[What you should do] Make an exact copy of the lines from the one containing "17 | Spending Score (1-100) copy: 88 -> 66" to the end of the records below, and leave out everything else.

[Data records]
....
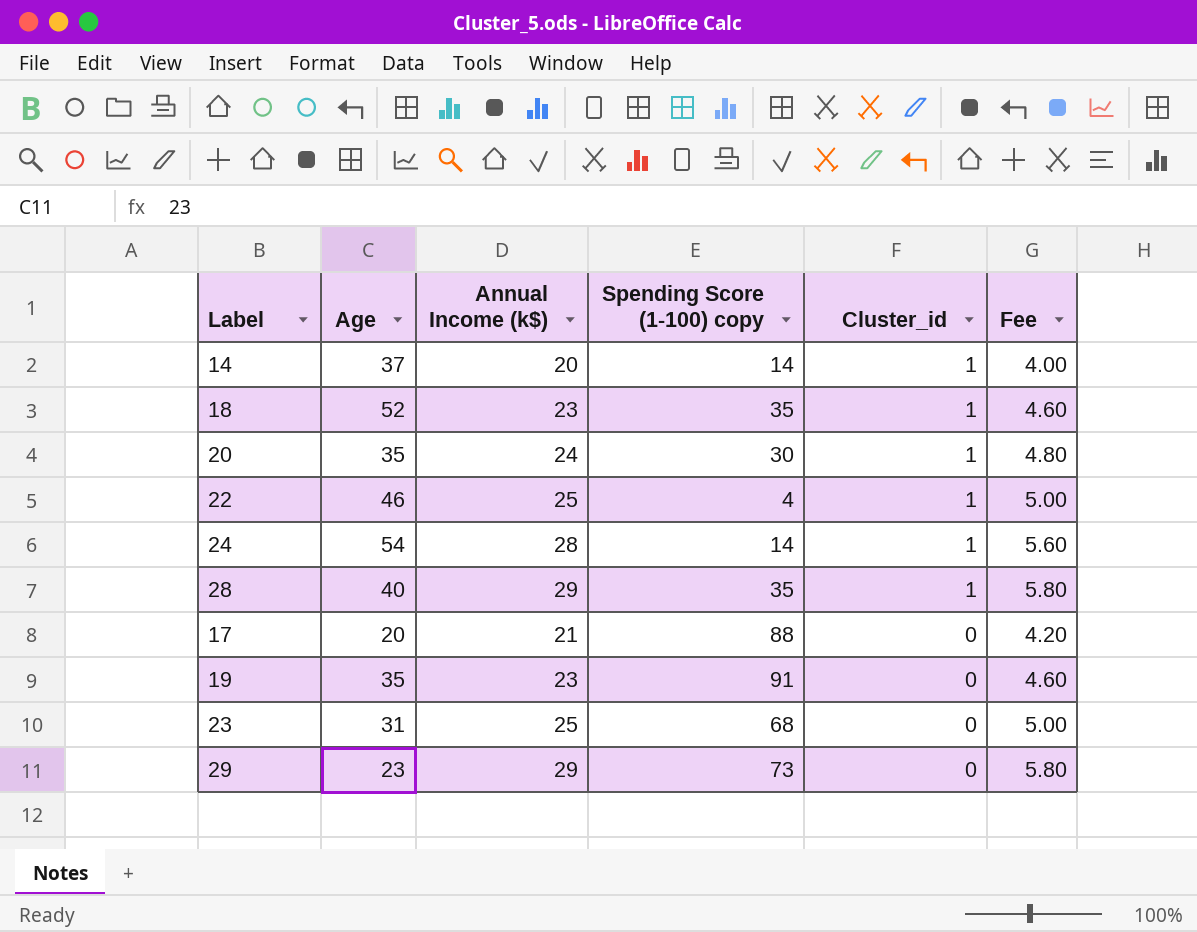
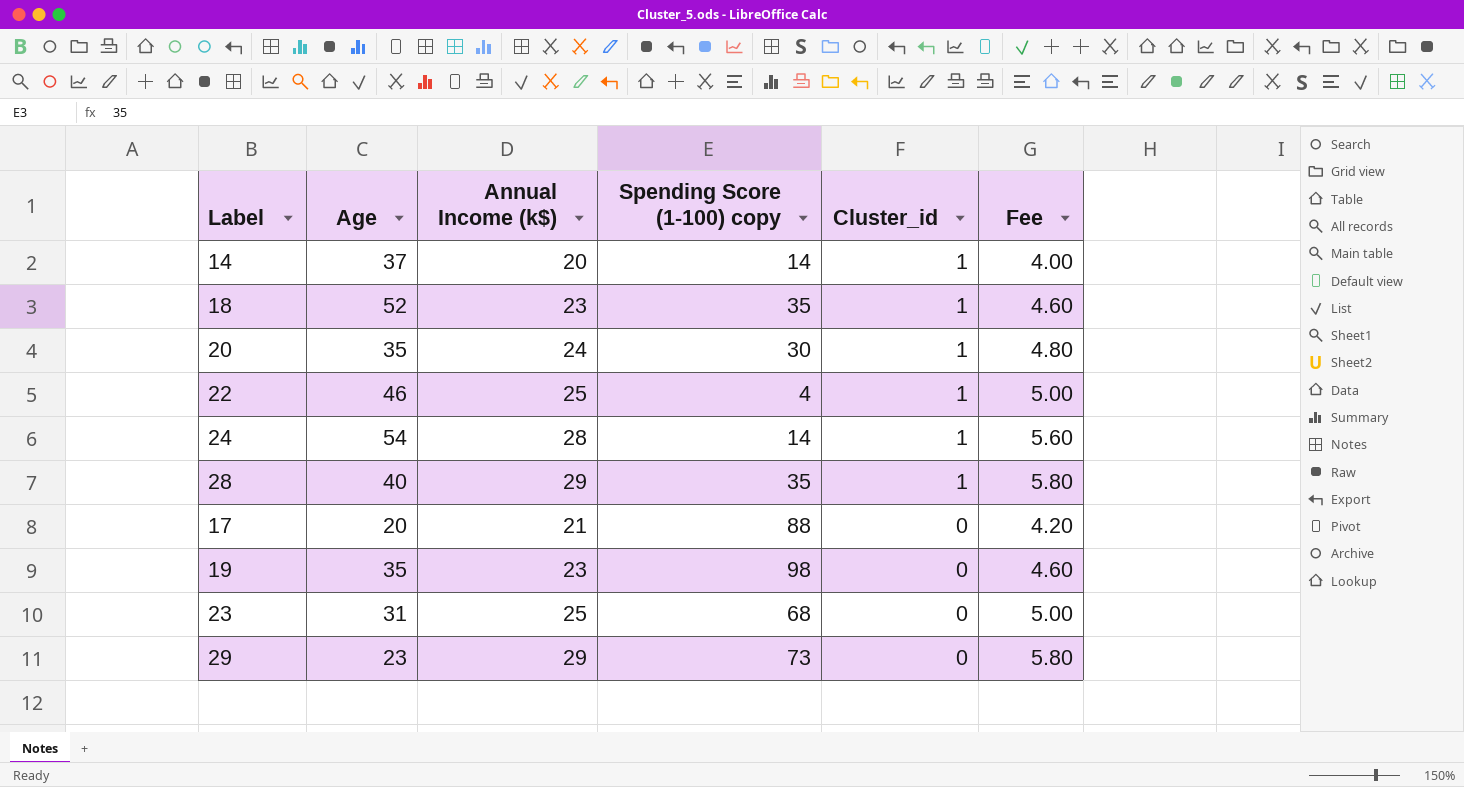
19 | Spending Score (1-100) copy: 91 -> 98

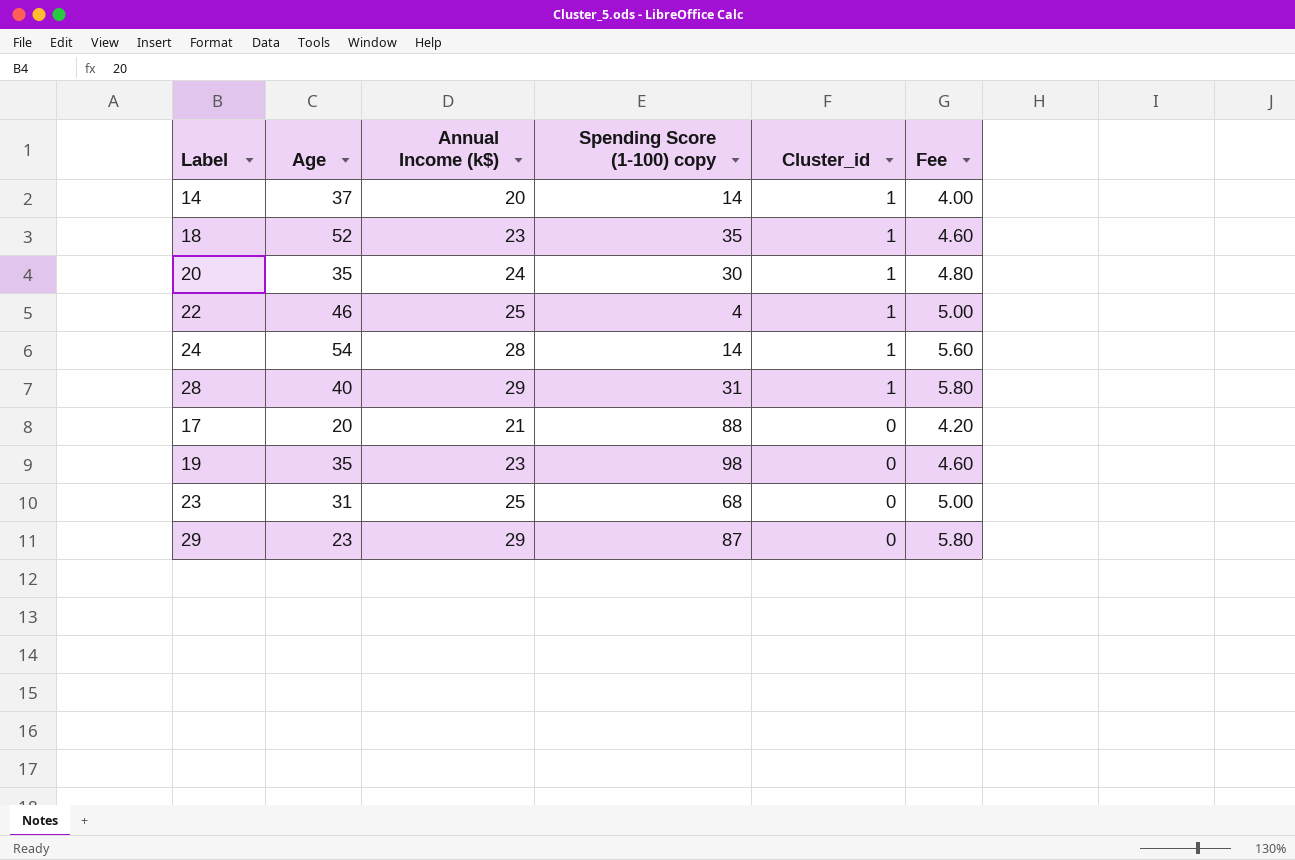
28 | Spending Score (1-100) copy: 35 -> 31
29 | Spending Score (1-100) copy: 73 -> 87

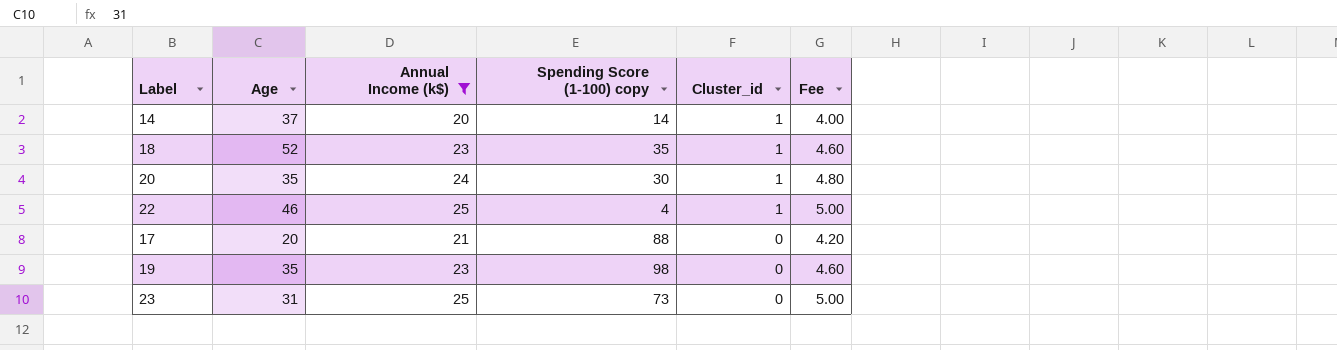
filter: none -> Annual Income (k$) <= 25
23 | Spending Score (1-100) copy: 68 -> 73

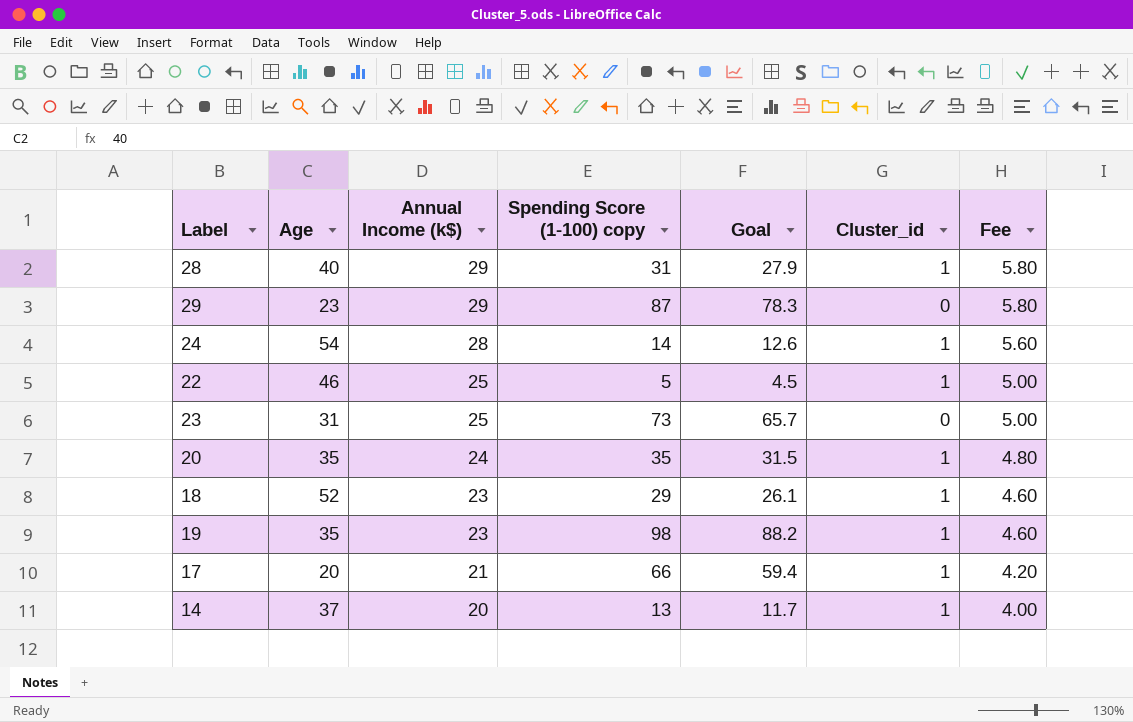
filter: Annual Income (k$) <= 25 -> none
row order: Cluster_id descending -> Annual Income (k$) descending
column Goal | formula: none -> [Spending Score (1-100) copy] * 0.9
22 | Spending Score (1-100) copy: 4 -> 5
20 | Spending Score (1-100) copy: 30 -> 35
18 | Spending Score (1-100) copy: 35 -> 29
19 | Cluster_id: 0 -> 1
17 | Spending Score (1-100) copy: 88 -> 66
17 | Cluster_id: 0 -> 1
14 | Spending Score (1-100) copy: 14 -> 13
....
[Expected answer]
17 | Spending Score (1-100) copy: 88 -> 66
17 | Cluster_id: 0 -> 1
14 | Spending Score (1-100) copy: 14 -> 13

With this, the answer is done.